→ **TASK BRIEF**:
Only the lines below between the ones containing "- Guidance of" and "Mukesh Mohania, Dr.", inclusive, are to be reproduced, each exactly as it stands.

→ **DATA**:
···

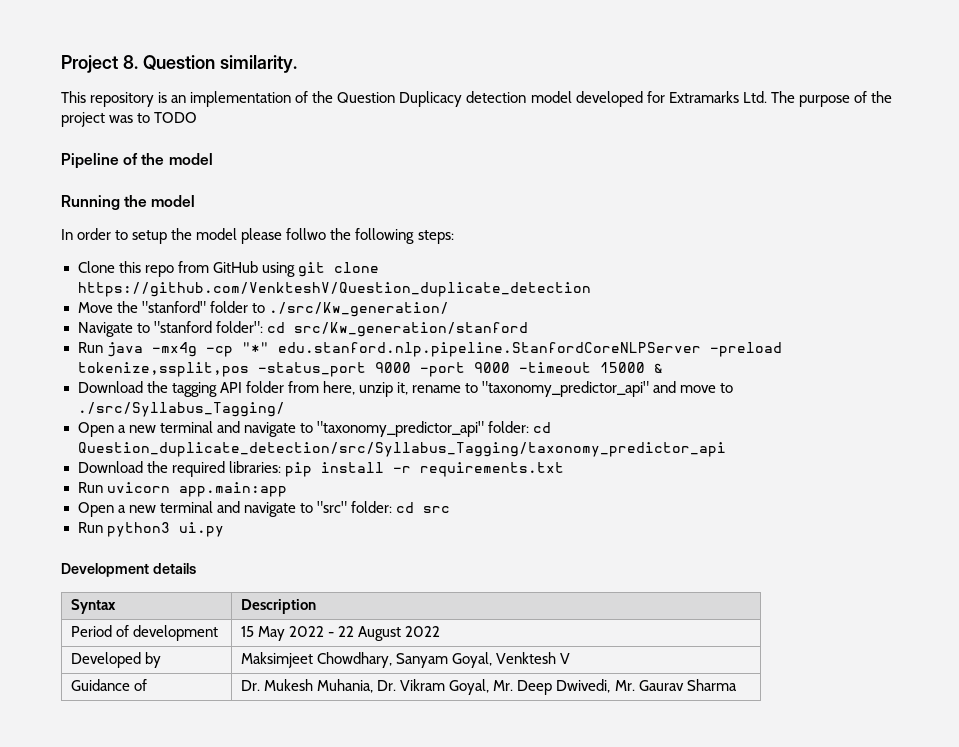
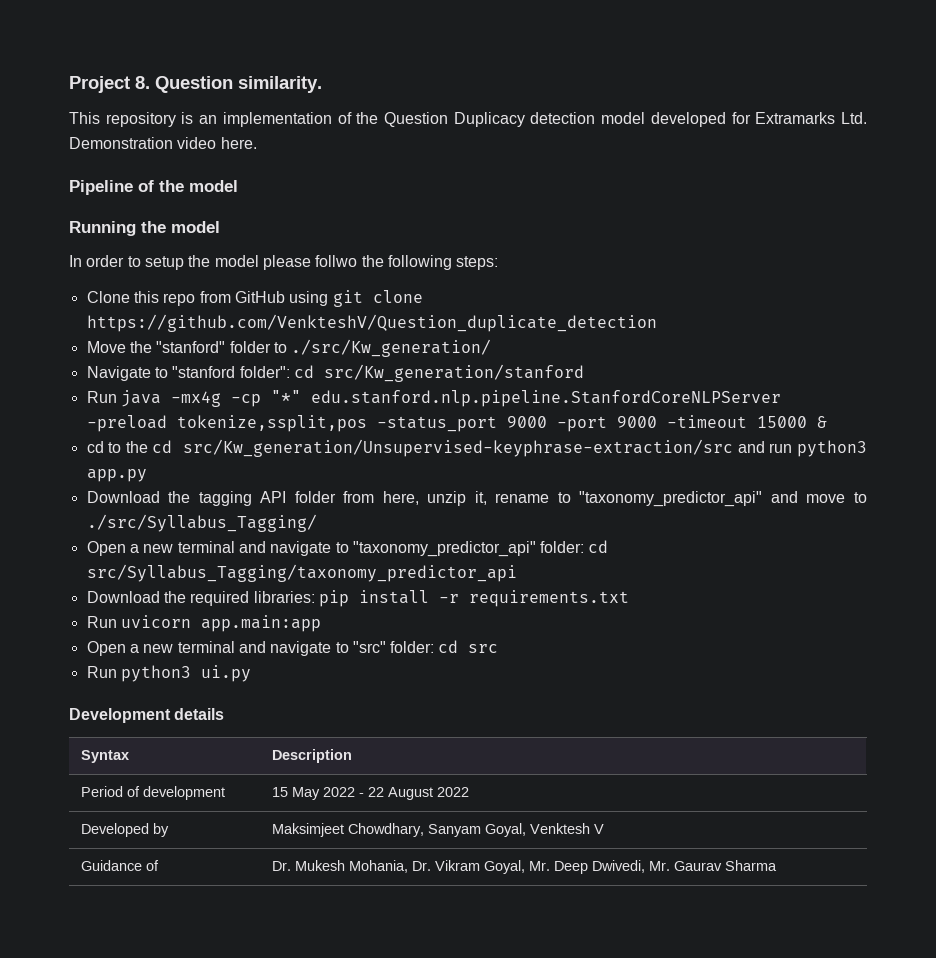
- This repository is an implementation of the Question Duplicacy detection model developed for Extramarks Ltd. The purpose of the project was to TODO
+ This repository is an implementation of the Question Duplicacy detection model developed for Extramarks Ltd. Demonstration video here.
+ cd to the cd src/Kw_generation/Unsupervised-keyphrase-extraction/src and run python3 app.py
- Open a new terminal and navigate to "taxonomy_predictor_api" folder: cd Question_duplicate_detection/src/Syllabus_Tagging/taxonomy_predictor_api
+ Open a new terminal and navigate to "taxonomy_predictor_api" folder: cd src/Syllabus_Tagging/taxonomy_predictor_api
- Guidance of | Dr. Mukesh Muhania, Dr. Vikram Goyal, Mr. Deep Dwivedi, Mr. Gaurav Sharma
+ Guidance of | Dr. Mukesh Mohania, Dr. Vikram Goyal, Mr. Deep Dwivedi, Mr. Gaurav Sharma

···

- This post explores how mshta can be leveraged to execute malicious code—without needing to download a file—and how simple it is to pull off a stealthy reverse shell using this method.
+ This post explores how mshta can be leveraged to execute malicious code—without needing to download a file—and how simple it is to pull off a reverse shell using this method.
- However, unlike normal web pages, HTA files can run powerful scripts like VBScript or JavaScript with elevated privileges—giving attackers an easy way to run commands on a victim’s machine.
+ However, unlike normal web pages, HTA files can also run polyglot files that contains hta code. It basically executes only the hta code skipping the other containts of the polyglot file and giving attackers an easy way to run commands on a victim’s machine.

···

→ **THE COMPLETED TASK**:
- Guidance of | Dr. Mukesh Muhania, Dr. Vikram Goyal, Mr. Deep Dwivedi, Mr. Gaurav Sharma
+ Guidance of | Dr. Mukesh Mohania, Dr. Vikram Goyal, Mr. Deep Dwivedi, Mr. Gaurav Sharma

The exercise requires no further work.